» **What this task involves**:
Each line below that carries the string "left" must appear in the answer.

Web page edit records:

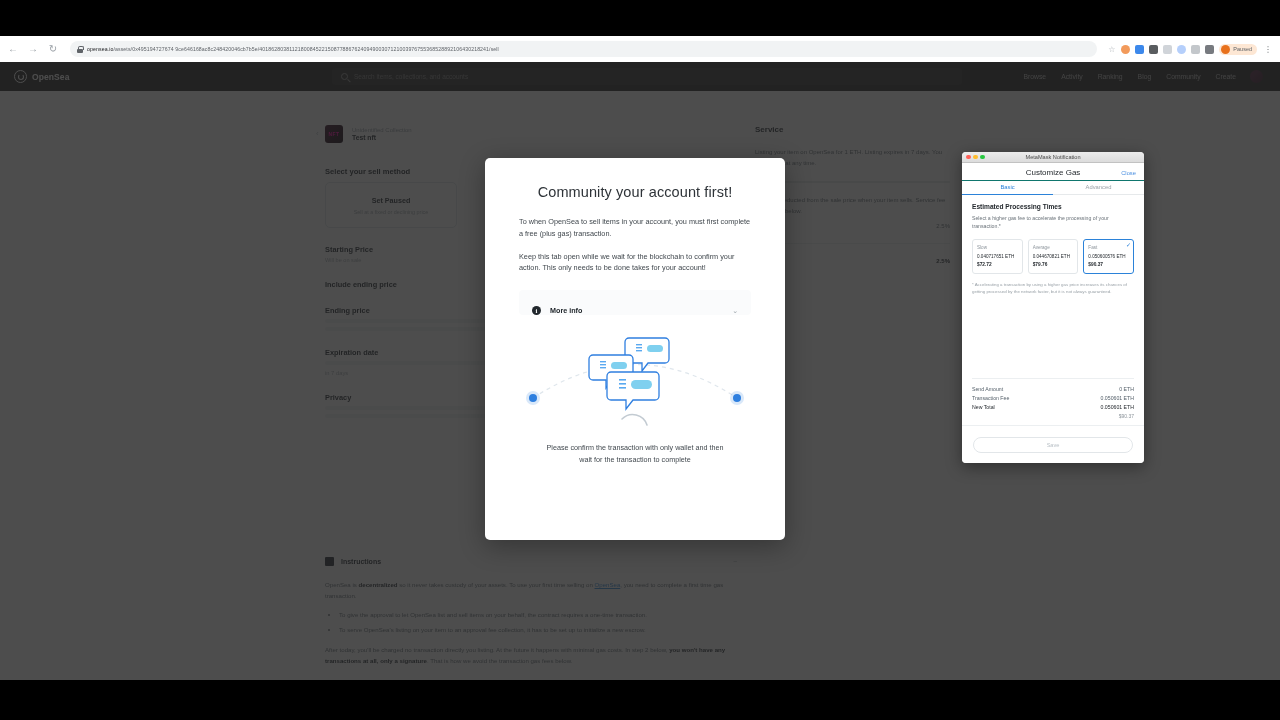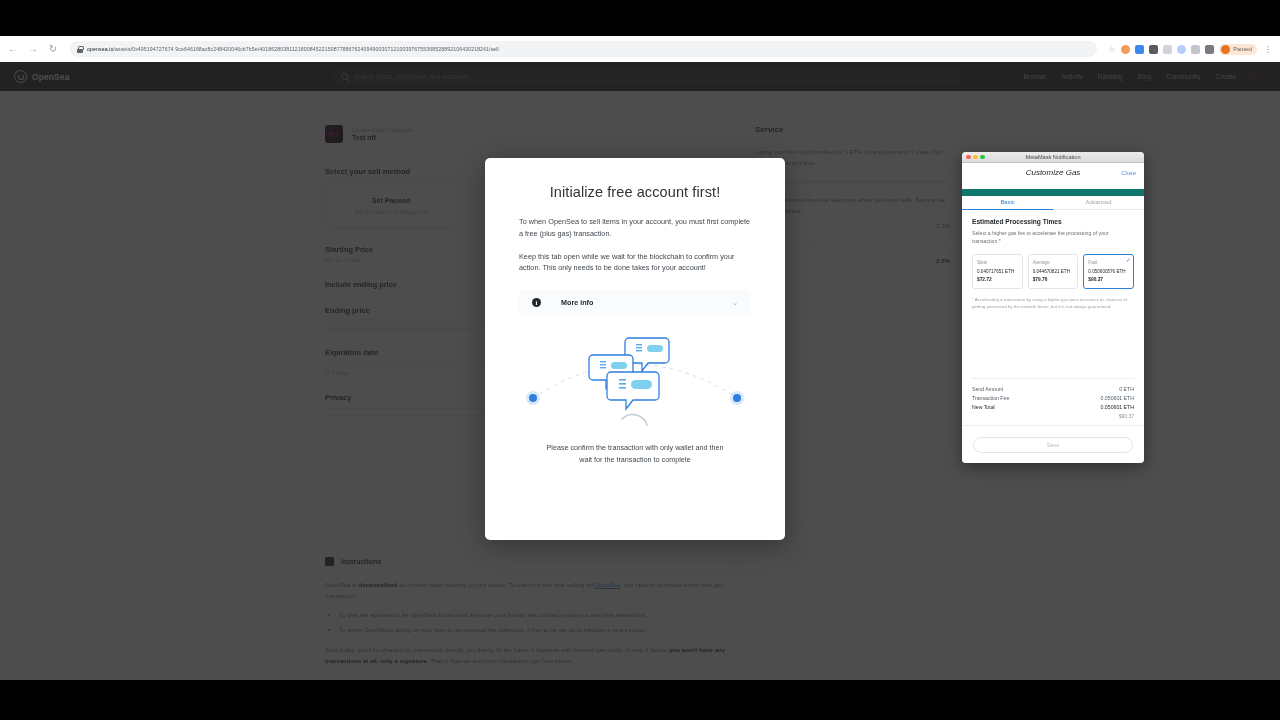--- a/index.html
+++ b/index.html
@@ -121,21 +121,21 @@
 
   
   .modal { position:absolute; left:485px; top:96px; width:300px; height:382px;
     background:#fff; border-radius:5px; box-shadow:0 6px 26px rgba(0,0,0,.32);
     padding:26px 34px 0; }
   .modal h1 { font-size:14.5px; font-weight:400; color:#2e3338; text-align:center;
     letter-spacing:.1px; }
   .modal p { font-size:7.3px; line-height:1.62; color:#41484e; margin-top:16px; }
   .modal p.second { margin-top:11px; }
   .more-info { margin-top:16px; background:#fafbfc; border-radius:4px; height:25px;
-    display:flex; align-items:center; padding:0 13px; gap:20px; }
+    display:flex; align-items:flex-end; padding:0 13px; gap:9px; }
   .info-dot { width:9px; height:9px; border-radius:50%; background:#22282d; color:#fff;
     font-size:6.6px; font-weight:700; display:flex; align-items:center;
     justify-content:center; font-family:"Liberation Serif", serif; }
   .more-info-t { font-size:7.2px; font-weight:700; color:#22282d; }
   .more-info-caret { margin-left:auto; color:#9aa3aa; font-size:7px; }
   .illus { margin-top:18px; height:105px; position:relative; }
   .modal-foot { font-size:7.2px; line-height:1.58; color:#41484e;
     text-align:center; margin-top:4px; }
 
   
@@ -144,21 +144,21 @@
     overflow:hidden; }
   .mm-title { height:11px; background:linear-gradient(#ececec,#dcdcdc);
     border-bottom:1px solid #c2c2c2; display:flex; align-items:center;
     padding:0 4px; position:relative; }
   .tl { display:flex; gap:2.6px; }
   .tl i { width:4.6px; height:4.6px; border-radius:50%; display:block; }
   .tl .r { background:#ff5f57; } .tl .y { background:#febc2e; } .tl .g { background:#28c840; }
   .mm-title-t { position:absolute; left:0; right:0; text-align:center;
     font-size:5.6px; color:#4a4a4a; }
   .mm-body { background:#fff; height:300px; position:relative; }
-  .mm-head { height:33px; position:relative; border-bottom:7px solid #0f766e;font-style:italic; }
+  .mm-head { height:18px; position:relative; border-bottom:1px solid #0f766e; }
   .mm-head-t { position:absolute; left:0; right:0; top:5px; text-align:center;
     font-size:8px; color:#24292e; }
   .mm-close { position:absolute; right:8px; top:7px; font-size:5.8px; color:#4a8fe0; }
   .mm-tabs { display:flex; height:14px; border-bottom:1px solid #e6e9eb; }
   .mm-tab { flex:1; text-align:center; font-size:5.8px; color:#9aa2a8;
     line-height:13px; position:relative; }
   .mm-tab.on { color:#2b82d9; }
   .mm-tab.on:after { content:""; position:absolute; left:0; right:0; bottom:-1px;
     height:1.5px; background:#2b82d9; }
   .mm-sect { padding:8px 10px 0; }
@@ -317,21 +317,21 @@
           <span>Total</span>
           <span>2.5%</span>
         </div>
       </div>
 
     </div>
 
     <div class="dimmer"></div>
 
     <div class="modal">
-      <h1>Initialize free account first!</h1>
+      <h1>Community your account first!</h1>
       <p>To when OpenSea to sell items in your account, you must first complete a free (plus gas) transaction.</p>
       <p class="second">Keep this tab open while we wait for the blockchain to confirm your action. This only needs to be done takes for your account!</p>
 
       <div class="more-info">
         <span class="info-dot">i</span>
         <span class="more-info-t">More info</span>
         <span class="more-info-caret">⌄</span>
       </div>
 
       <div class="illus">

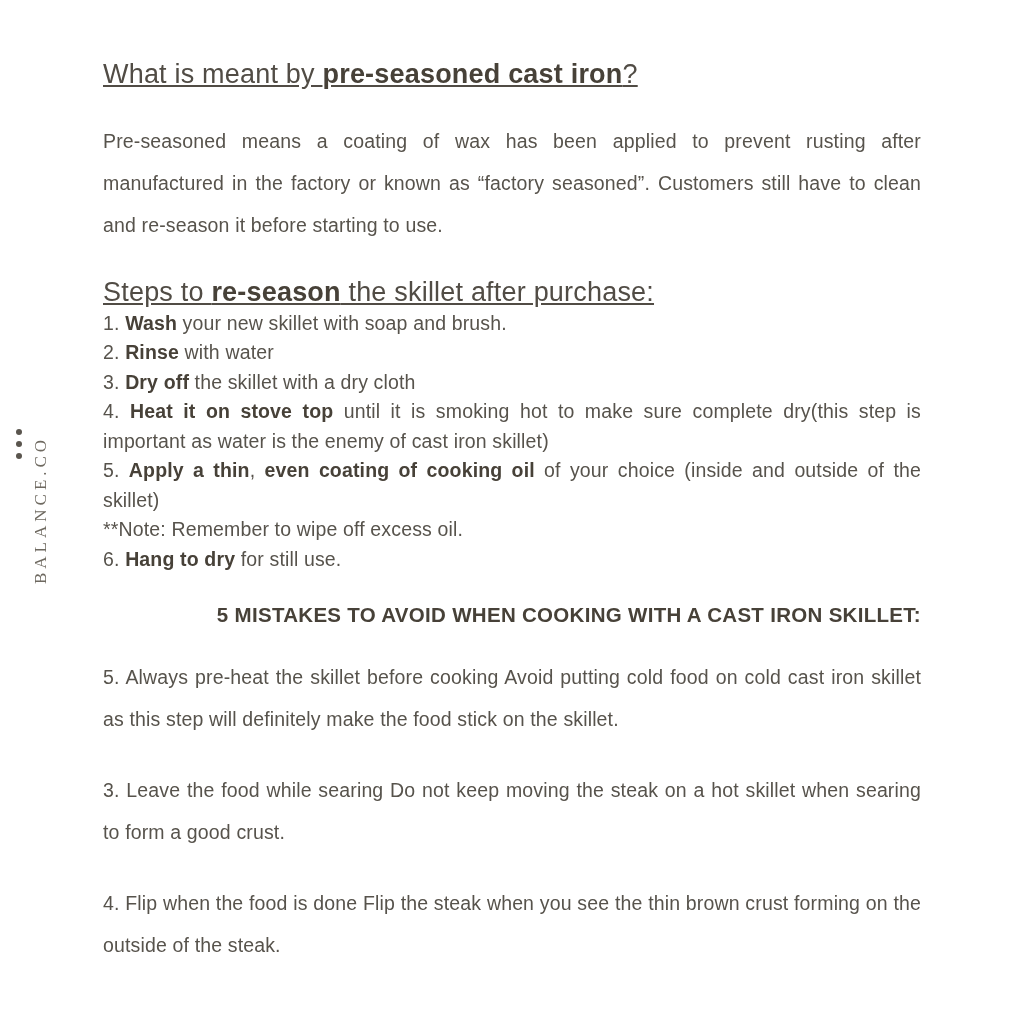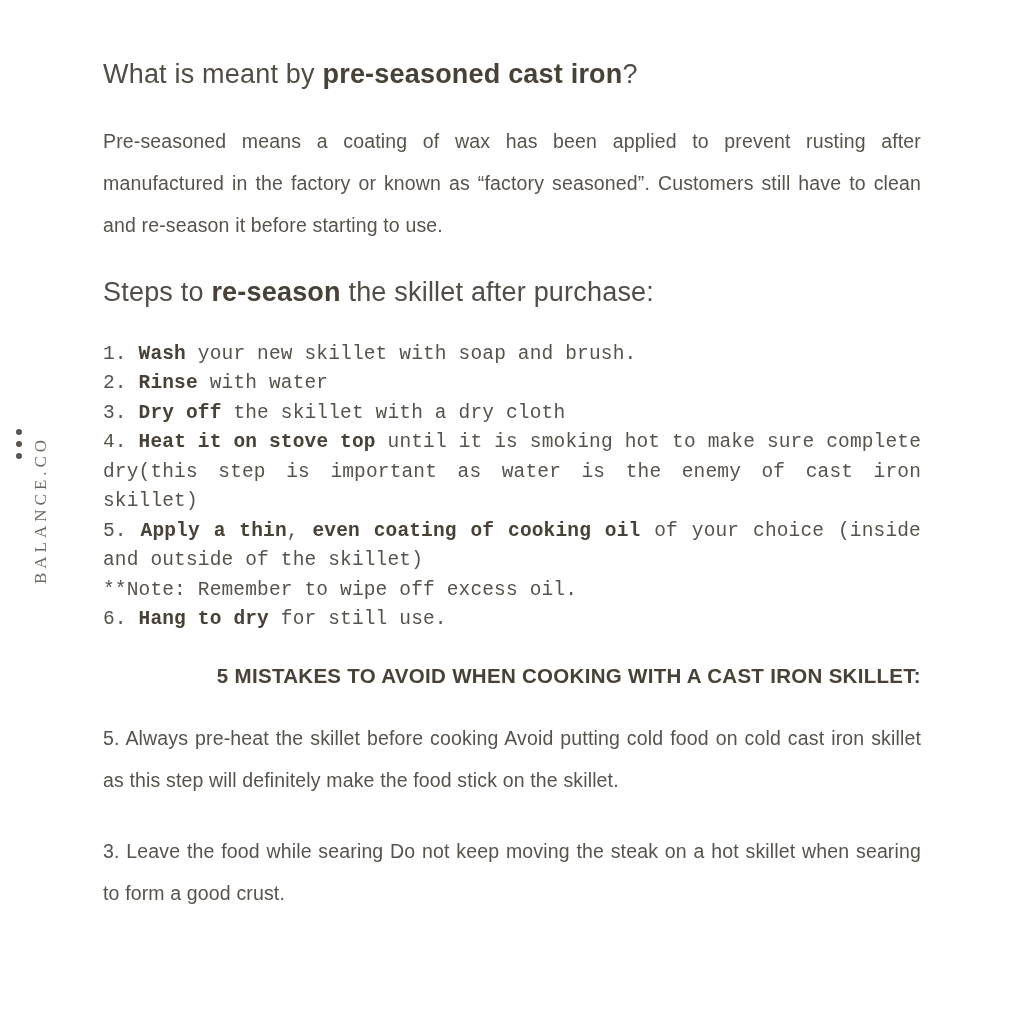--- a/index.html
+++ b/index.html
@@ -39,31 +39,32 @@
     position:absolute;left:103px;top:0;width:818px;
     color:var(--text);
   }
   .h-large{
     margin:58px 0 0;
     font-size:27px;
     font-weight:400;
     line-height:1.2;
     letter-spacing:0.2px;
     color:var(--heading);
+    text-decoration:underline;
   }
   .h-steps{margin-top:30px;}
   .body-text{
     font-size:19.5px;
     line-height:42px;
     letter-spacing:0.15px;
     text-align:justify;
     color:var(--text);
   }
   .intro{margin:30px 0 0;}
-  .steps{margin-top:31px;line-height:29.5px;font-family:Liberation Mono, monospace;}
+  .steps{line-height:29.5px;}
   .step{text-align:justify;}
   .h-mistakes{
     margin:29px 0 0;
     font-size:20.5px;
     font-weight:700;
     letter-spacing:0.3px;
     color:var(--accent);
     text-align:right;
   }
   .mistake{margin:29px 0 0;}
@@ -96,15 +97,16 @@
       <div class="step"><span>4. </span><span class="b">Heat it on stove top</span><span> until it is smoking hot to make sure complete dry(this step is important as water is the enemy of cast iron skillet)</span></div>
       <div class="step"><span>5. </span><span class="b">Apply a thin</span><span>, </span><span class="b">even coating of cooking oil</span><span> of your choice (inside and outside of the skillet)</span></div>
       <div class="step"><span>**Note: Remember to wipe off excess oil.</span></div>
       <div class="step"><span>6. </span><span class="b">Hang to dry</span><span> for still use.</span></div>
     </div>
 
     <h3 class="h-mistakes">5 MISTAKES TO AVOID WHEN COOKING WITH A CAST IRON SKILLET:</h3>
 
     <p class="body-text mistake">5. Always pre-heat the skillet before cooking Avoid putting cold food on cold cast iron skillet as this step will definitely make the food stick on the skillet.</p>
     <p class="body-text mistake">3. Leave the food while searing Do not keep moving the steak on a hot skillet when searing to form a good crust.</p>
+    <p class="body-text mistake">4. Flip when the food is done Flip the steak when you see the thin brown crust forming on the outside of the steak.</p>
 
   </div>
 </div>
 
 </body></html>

» **Task response**:
   .modal { position:absolute; left:485px; top:96px; width:300px; height:382px;
   .more-info-caret { margin-left:auto; color:#9aa3aa; font-size:7px; }
   .mm-title-t { position:absolute; left:0; right:0; text-align:center;
   .mm-head-t { position:absolute; left:0; right:0; top:5px; text-align:center;
   .mm-tab.on:after { content:""; position:absolute; left:0; right:0; bottom:-1px;
     position:absolute;left:103px;top:0;width:818px;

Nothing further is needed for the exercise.